Laxton Brothers was a business founded by Edward Augustine Lowe Laxton MBE (1869–1951) and William Hudson Lowe Laxton (1866–1923) who were notable horticulturists, pioneers of plant breeding and experts on fruit production creating several new strains of fruit such as 'Laxtonberry', 'Laxton's Delicious' plum tree, Laxton's No.1 red currant, Laxton’s Superb apples and the award-winning Lord Lambourne apple.

==History==
Edward, educated at Bedford Modern School, and William were the sons of Thomas Laxton, a notable horticulturist and correspondent of Charles Darwin. They went into partnership in Bedfordshire in 1888 as ‘Laxton Brothers’, concentrating their attention on crossing the best varieties of apples, pears, plums and small fruits. Basing their developments on the breadth and depth of their father’s work, the brothers produced most of the 27 ‘Laxton’ strains of apple, 9 strains of ‘Laxton’ pears (Beurre Bedford, Laxtons´s Early Market, Laxton´s Foremost, Laxton´s Harvester, Laxton´s Record, Laxton´s Satisfaction, Laxton´s Superb, Laxton´s Victor, Laxton´s Wonderful) 9 strains of ‘Laxton’ plums and 6 strains of ‘Laxton’ strawberries. In 1937, Winston Churchill ordered raspberry plants from the Laxton Brothers to cultivate on his Chartwell estate in Kent.

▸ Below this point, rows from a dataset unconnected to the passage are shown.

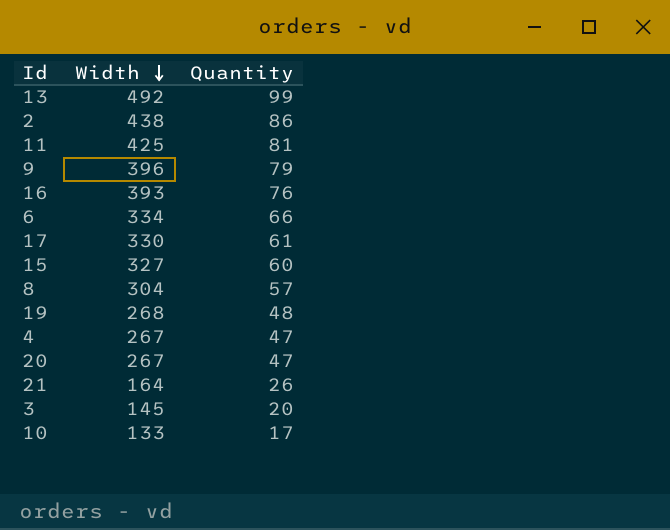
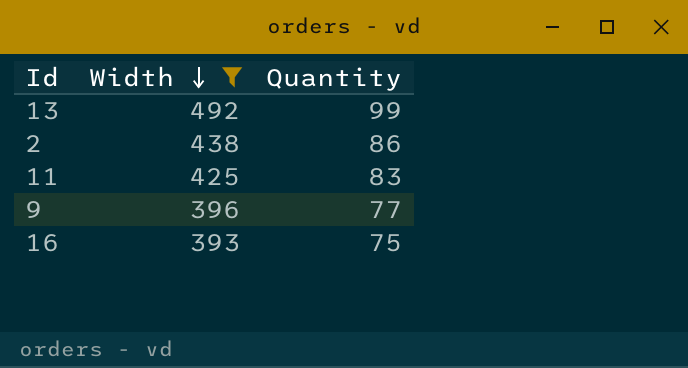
filter: none -> Width >= 393
11 | Quantity: 81 -> 83
9 | Quantity: 79 -> 77
16 | Quantity: 76 -> 75

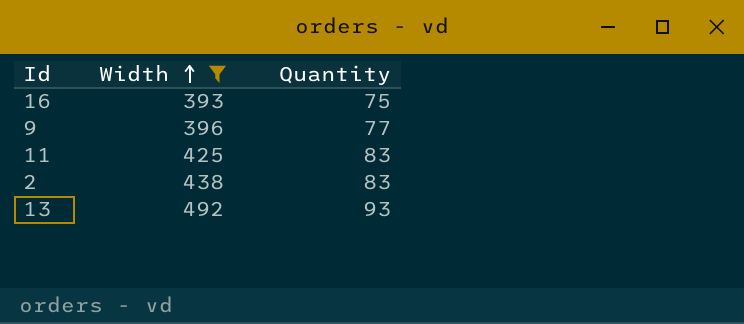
row order: Width descending -> Width ascending
2 | Quantity: 86 -> 83
13 | Quantity: 99 -> 93

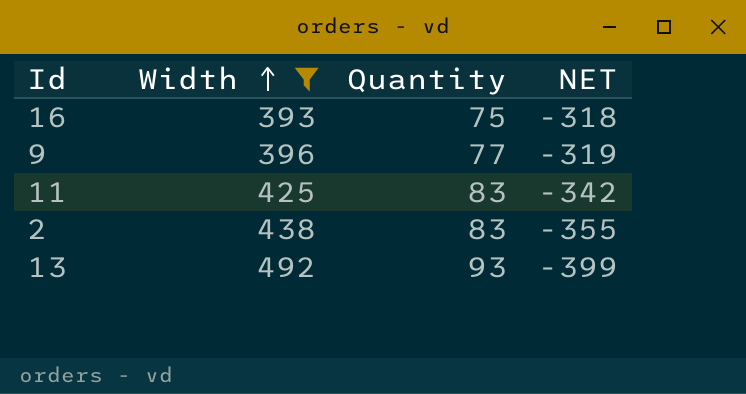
column NET | formula: none -> [Quantity] - [Width]

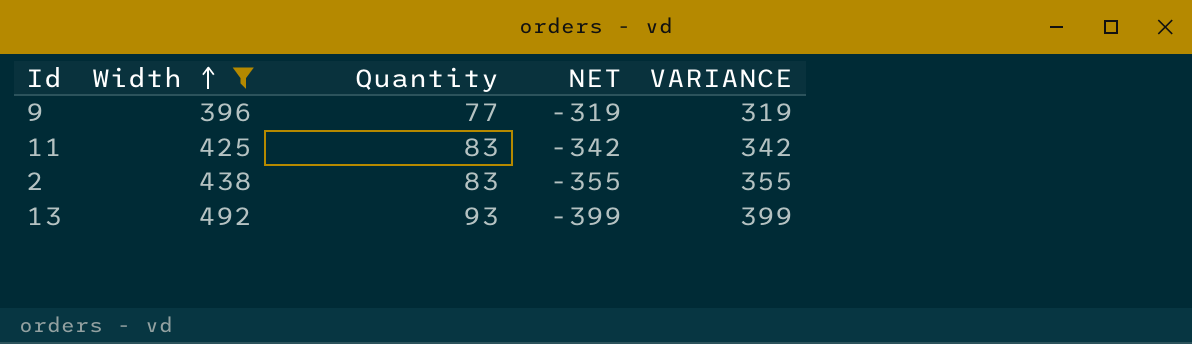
column VARIANCE | formula: none -> [Width] - [Quantity]
row 16: 393 | 75 | -318 -> none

William Hudson Lowe Laxton died on 14 December 1923 in Bedford at the age of 57. Edward Laxton continued to run the business with his son, Edward William Henry Laxton, until his son’s early death in 1942 when his house in Bedford took a direct hit by a German bomb.

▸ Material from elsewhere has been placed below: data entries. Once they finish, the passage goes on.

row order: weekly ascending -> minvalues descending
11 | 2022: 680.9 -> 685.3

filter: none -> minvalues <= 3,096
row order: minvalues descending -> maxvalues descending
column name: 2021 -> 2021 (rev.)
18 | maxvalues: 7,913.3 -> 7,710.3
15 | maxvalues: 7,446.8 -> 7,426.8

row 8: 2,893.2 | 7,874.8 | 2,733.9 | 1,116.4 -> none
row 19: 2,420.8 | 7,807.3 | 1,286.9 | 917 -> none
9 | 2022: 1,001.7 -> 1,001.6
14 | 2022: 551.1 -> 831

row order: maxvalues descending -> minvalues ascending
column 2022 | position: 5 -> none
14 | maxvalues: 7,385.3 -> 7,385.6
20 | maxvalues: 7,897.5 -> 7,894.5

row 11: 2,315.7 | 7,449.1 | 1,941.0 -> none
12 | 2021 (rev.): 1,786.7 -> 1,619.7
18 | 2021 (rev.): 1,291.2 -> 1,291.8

Edward Laxton was made MBE in the 1951 New Year Honours but died shortly thereafter on 22 February 1951. The business was discontinued in 1957 when Laxton Brothers and Bunyards Nurseries amalgamated and ran as Bunyards and Laxtons Nurseries, operating from Brampton Nurseries in Huntingdon.

In honour of the brothers, an orchard consisting exclusively of their fruit trees was planted in Bedford in 1999.

== Publication ==
The Strawberry Manual, by Laxton Brothers. Published by Hulatt & Richardson (1899).